> **Data extract**
:::

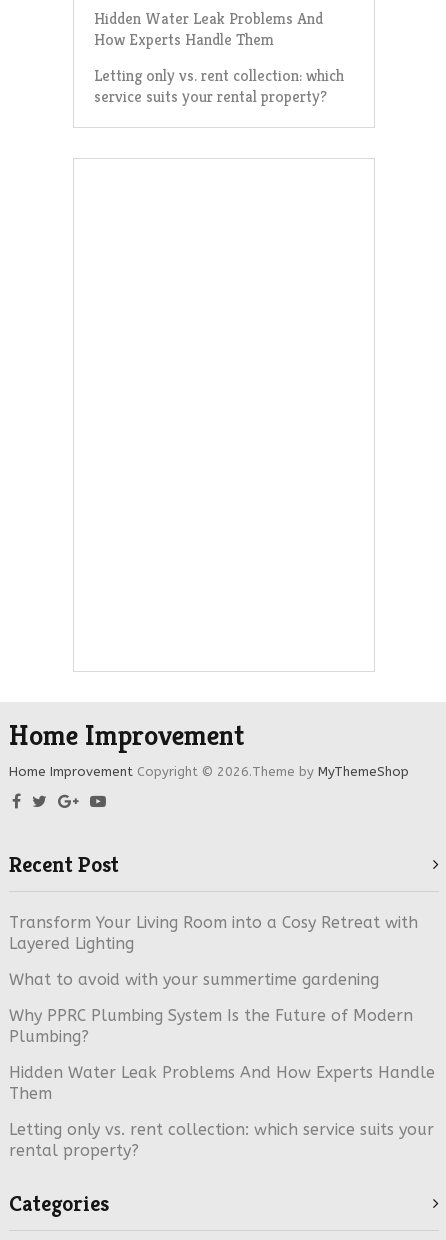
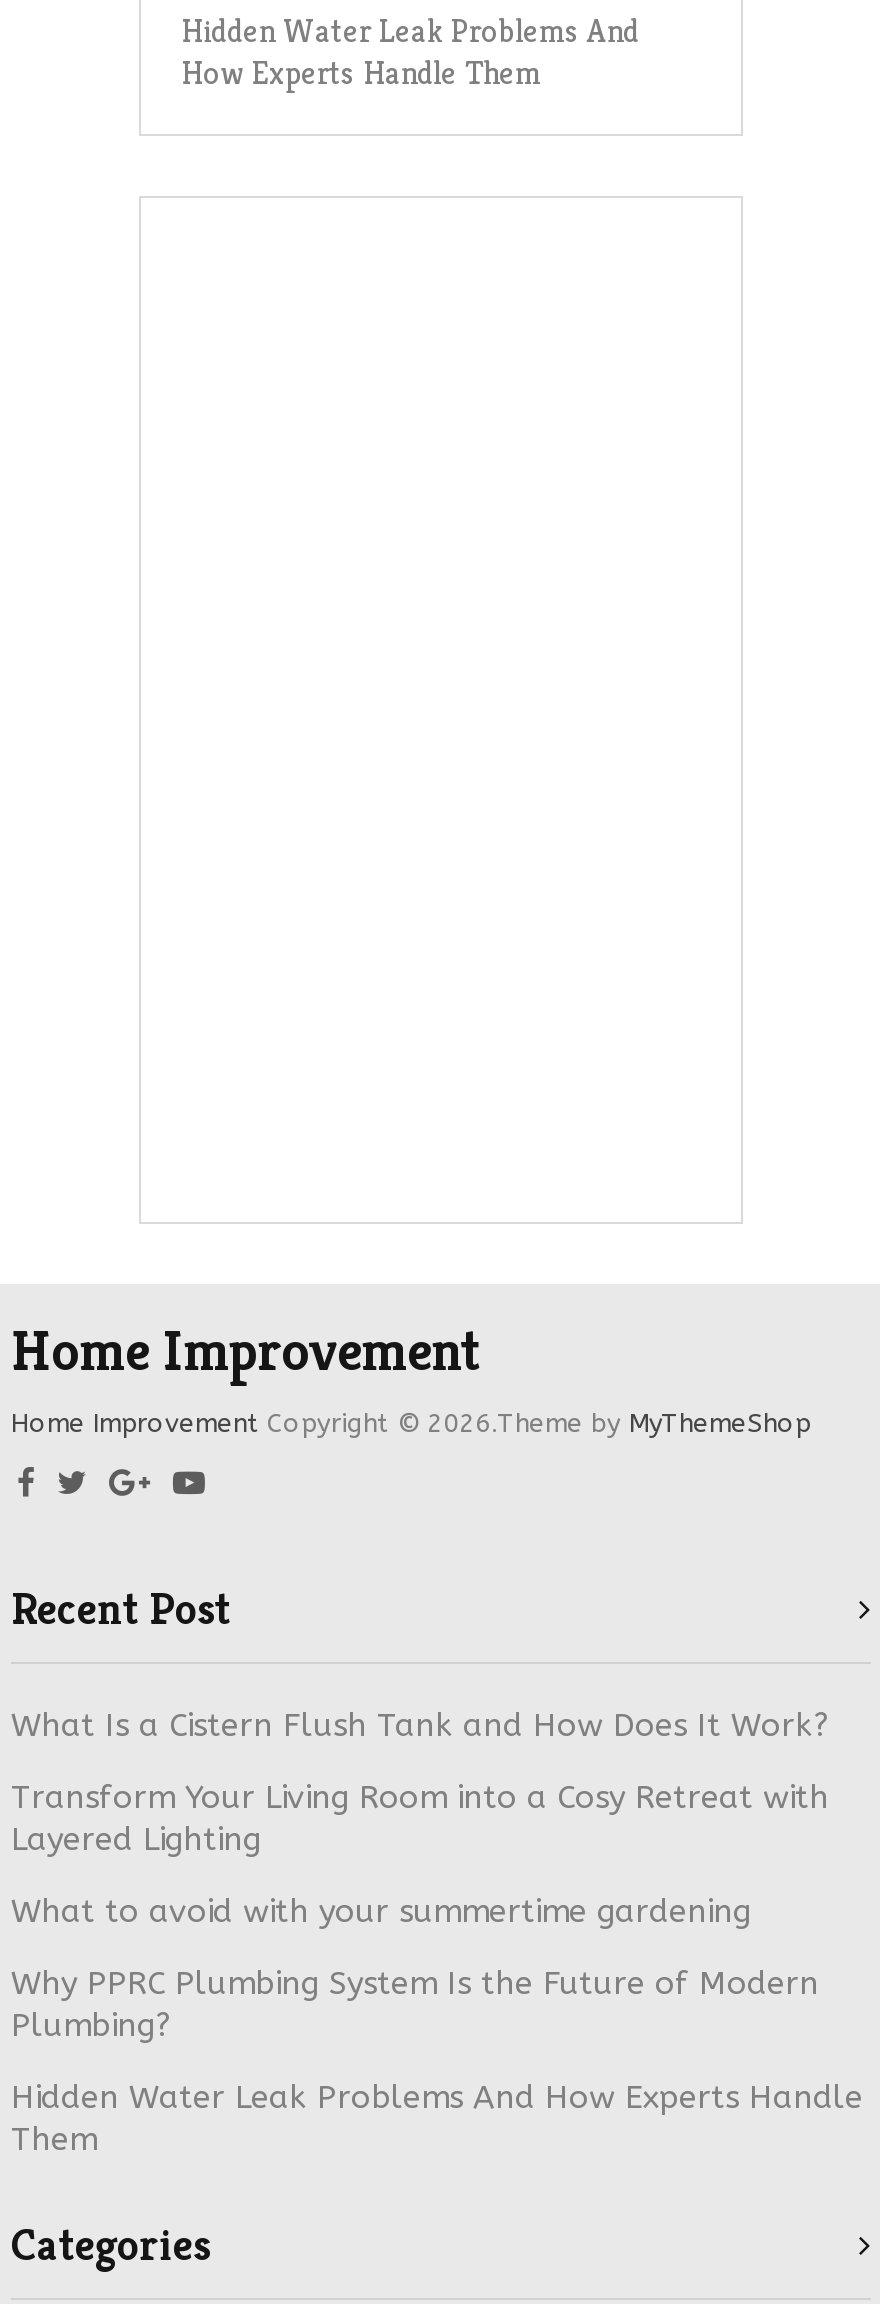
- Letting only vs. rent collection: which
- service suits your rental property?

+ What Is a Cistern Flush Tank and How Does It Work?

- Letting only vs. rent collection: which service suits your
- rental property?
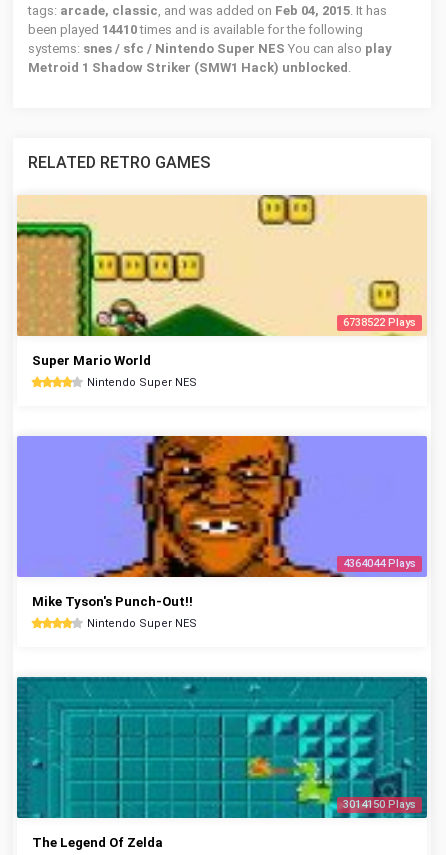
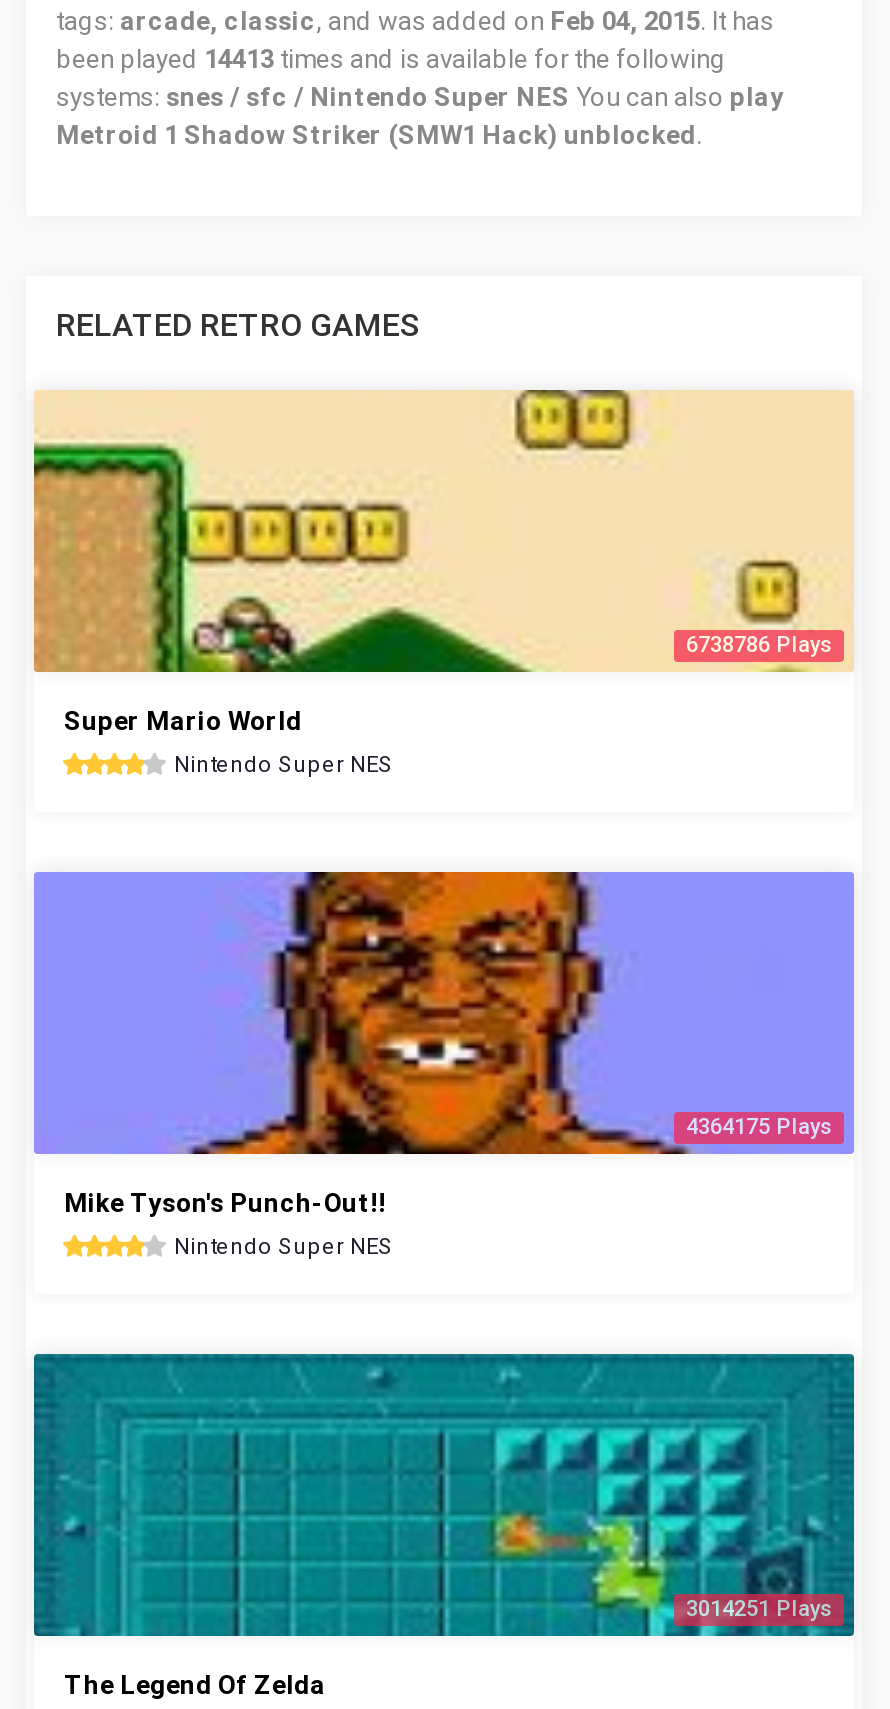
- been played 14410 times and is available for the following
+ been played 14413 times and is available for the following

- 6738522 Plays
+ 6738786 Plays

- 4364044 Plays
+ 4364175 Plays

- 3014150 Plays
+ 3014251 Plays
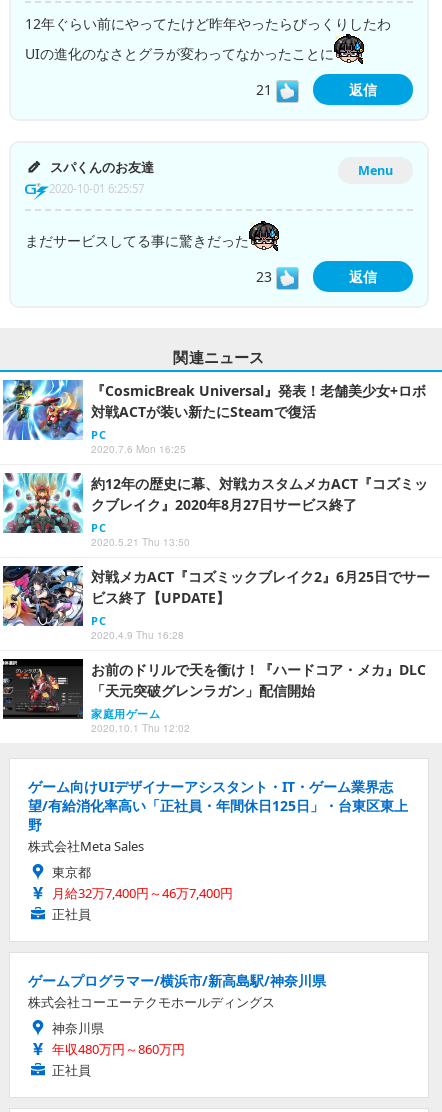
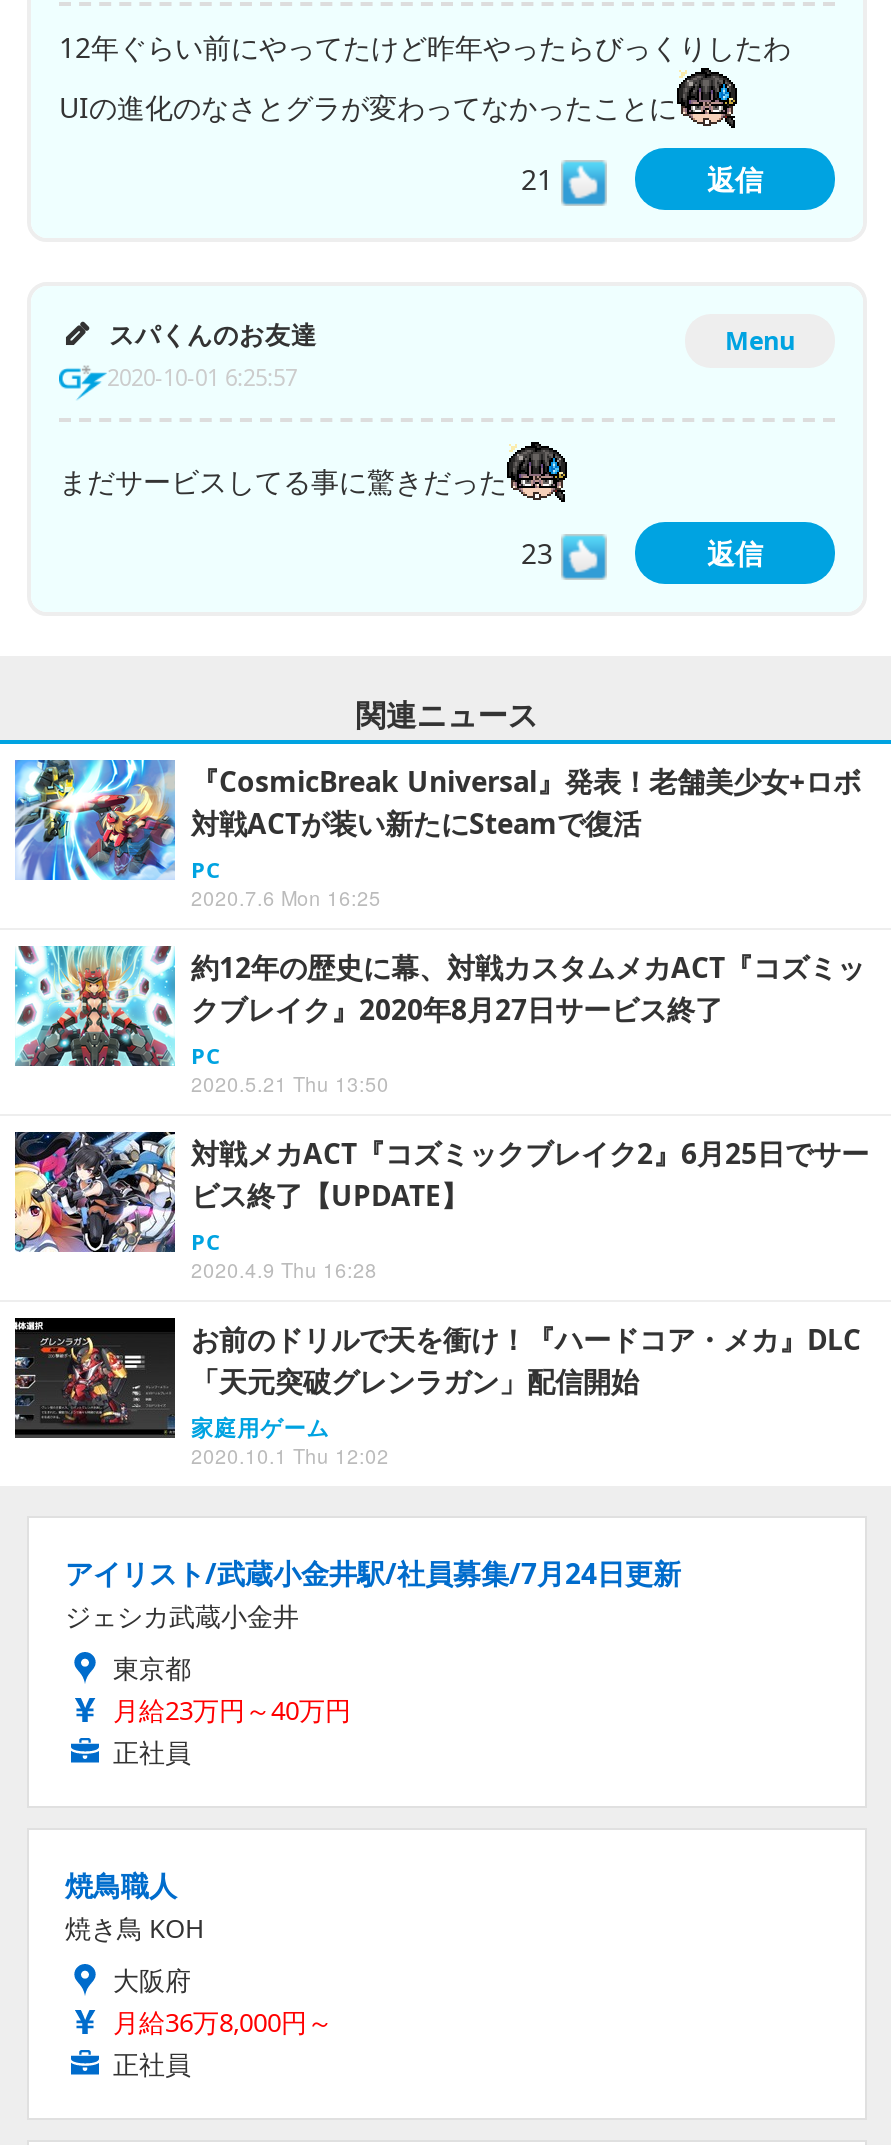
- ゲーム向けUIデザイナーアシスタント・IT・ゲーム業界志
- 望/有給消化率高い「正社員・年間休日125日」・台東区東上
- 野
- 株式会社Meta Sales
+ アイリスト/武蔵小金井駅/社員募集/7月24日更新
+ ジェシカ武蔵小金井

- 月給32万7,400円～46万7,400円
+ 月給23万円～40万円

- ゲームプログラマー/横浜市/新高島駅/神奈川県
- 株式会社コーエーテクモホールディングス
- 神奈川県
- 年収480万円～860万円
+ 焼鳥職人
+ 焼き鳥 KOH
+ 大阪府
+ 月給36万8,000円～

:::

> **Instructions for the task**
Please copy the data above character for character, skipping any pictures.

> **Result of the task**
- Letting only vs. rent collection: which
- service suits your rental property?

+ What Is a Cistern Flush Tank and How Does It Work?

- Letting only vs. rent collection: which service suits your
- rental property?
- been played 14410 times and is available for the following
+ been played 14413 times and is available for the following

- 6738522 Plays
+ 6738786 Plays

- 4364044 Plays
+ 4364175 Plays

- 3014150 Plays
+ 3014251 Plays
- ゲーム向けUIデザイナーアシスタント・IT・ゲーム業界志
- 望/有給消化率高い「正社員・年間休日125日」・台東区東上
- 野
- 株式会社Meta Sales
+ アイリスト/武蔵小金井駅/社員募集/7月24日更新
+ ジェシカ武蔵小金井

- 月給32万7,400円～46万7,400円
+ 月給23万円～40万円

- ゲームプログラマー/横浜市/新高島駅/神奈川県
- 株式会社コーエーテクモホールディングス
- 神奈川県
- 年収480万円～860万円
+ 焼鳥職人
+ 焼き鳥 KOH
+ 大阪府
+ 月給36万8,000円～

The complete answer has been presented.